Brief ::
Look over the listing below and report how many of its lines contain the string "division", with no other words.

(Beginning of Dataset records)

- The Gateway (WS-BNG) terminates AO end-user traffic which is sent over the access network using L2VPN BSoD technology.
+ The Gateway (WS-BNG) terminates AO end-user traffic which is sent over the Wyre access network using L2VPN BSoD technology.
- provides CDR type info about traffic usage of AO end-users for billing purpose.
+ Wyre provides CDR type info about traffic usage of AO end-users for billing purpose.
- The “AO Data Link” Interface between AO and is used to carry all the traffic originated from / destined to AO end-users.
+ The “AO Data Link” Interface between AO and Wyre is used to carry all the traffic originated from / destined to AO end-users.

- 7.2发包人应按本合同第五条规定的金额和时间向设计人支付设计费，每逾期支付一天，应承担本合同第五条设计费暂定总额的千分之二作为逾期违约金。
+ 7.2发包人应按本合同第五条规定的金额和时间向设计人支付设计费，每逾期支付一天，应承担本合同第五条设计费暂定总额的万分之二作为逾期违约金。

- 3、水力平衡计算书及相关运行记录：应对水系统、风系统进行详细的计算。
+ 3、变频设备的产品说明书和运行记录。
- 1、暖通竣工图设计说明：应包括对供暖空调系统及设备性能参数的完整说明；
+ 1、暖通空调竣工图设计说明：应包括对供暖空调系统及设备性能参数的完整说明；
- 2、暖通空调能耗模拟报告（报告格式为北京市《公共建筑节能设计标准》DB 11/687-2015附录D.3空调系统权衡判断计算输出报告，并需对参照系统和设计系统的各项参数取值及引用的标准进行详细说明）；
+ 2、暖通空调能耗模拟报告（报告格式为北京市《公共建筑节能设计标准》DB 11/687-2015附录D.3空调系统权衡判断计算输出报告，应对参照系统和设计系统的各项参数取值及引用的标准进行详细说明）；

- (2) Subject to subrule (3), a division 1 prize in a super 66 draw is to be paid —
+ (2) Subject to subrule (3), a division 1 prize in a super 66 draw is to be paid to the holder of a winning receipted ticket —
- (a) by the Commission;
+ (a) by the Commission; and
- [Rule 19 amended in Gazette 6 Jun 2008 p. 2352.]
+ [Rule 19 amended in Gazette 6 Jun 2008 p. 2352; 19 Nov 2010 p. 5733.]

(End of Dataset records)

Reply to the exercise ::
2